Stattdessen ging er (Verzeihung, wenn ich die weibliche Hälfte der Bevölkerung hier sprachlich diskriminiere) das Risiko ein, dass jemand hineintritt, ein Hund sich dran die Schnauze piekst oder ein Kind damit herumspielt.

Liebe Hamburger Entsorgungsbetriebe: Im oben erwähnten Mülleimer liegt jetzt eine benutzte Spritze unbekannter mikrobiologischer Provenienz, und ich bin dafür verantwortlich.

Bitte seien Sie vorsichtig.



16 September 2015

Zehnjähriges, hey!


Als ich heute Abend vom Sport kommend an Planten un Blomen vorbeiradelte, wo ich neulich das abgebildete Prachtexemplar einer (allerdings verschiedenen) Kiezratte umfahren musste, und kurz darauf an der Millerntorkreuzung die Straße überquerte, sah ich an der Rückseite der U-Bahnstation St.
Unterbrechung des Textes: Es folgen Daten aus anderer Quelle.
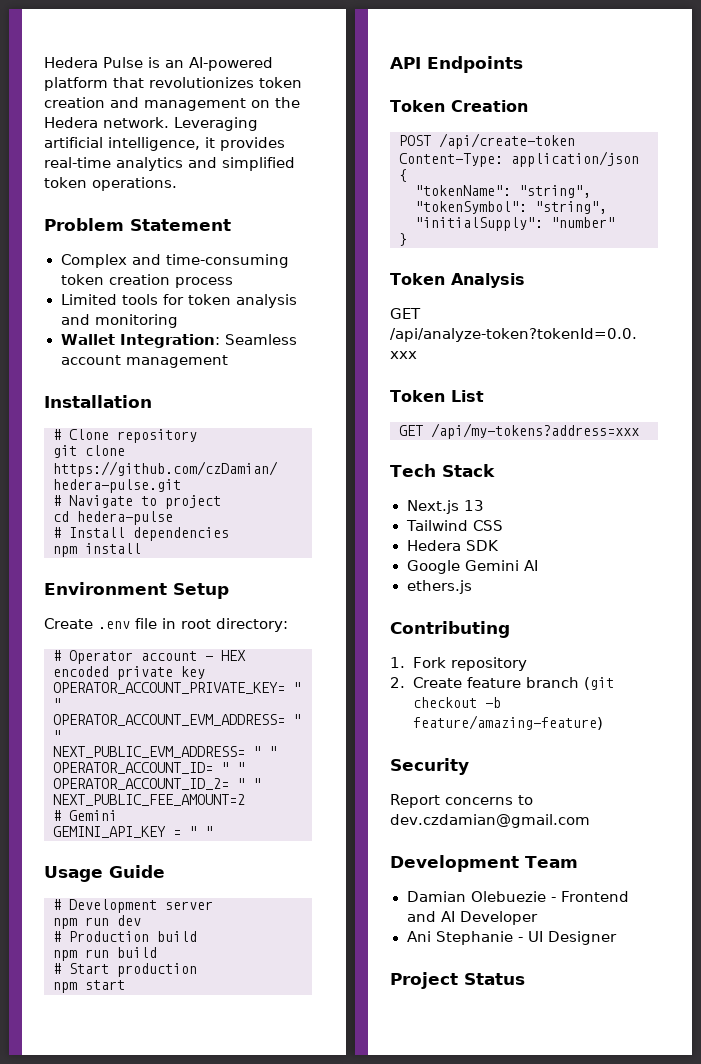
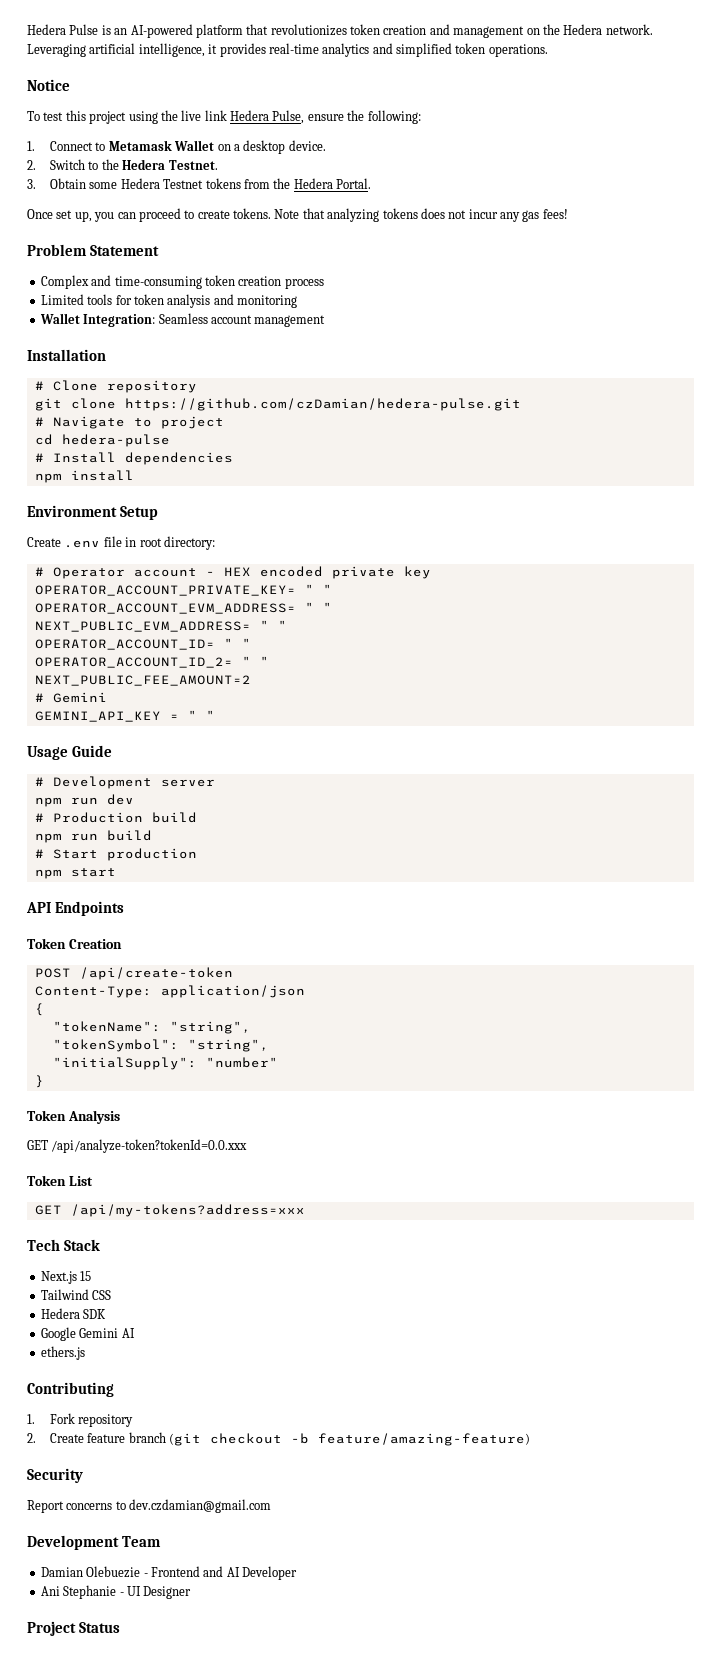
+ Notice
+ To test this project using the live link Hedera Pulse, ensure the following:
+ 1. Connect to Metamask Wallet on a desktop device.
+ 2. Switch to the Hedera Testnet.
+ 3. Obtain some Hedera Testnet tokens from the Hedera Portal.
+ Once set up, you can proceed to create tokens. Note that analyzing tokens does not incur any gas fees!
- Next.js 13
+ Next.js 15

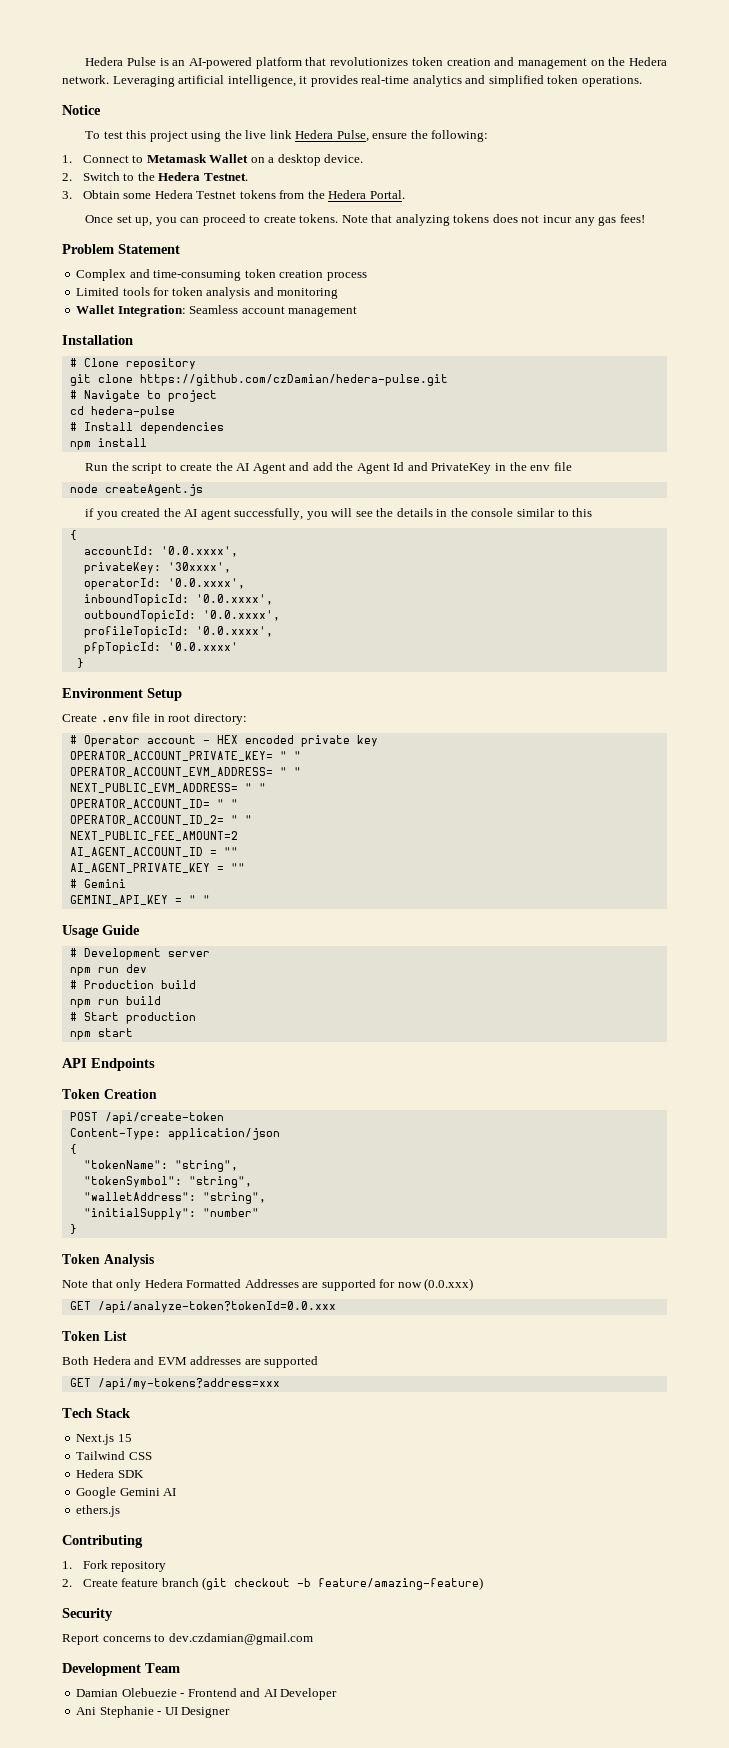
+ Run the script to create the AI Agent and add the Agent Id and PrivateKey in the env file
+ node createAgent.js
+ if you created the AI agent successfully, you will see the details in the console similar to this
+ {
+ accountId: '0.0.xxxx',
+ privateKey: '30xxxx',
+ operatorId: '0.0.xxxx',
+ inboundTopicId: '0.0.xxxx',
+ outboundTopicId: '0.0.xxxx',
+ profileTopicId: '0.0.xxxx',
+ pfpTopicId: '0.0.xxxx'
+ }
+ AI_AGENT_ACCOUNT_ID = ""
+ AI_AGENT_PRIVATE_KEY = ""
+ "walletAddress": "string",
+ Note that only Hedera Formatted Addresses are supported for now (0.0.xxx)
  GET /api/analyze-token?tokenId=0.0.xxx
  Token List
+ Both Hedera and EVM addresses are supported
- Project Status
Pauli einen Mann mit Kapuzenfleecejacke.

Er stieg behende (!) aus seinem Rollstuhl (!!), entpackte sein primäres Geschlechtsteil und setzte einen beeindruckend strammen Strahl in die geplagte Botanik.

Tote Ratten, Bettelbetrüger, Eckenpinkler etc.: Ich weiß schon, warum mir in den vergangenen zehn Jahren der Stoff eigentlich nicht ausgegangen wäre, doch es hat mich schon ein bisschen ermüdet, solche Sachen nicht nur immer wieder zu erleben, sondern hier auch niederzuschreiben.

Gleichwohl und nichtsdestotrotz feiert dieses Blog heute seinen zehnten Geburtstag. Hey!

Das ist ganz schön alt für so was wie ein Blog, denn wie wir digital natives nur zu gut wissen, zählt ein Internetjahr ja circa zehnfach. Und obwohl die Frequenz der Einträge auf der Rückseite der Reeperbahn in den vergangenen Jahren erneut derart dramatisch einbrach, dass ich mehrfach sogar besorgte Nachfrager beschwichtigen musste, so bleibt doch festzuhalten:

Etwas hat überlebt.

Vielen Dank dafür an Sie, meine bislang zweimillionenvierhundertachttausendsiebenhunderteinfünfzig Besucher. Es war und bleibt (hoffentlich) schön mit Ihnen.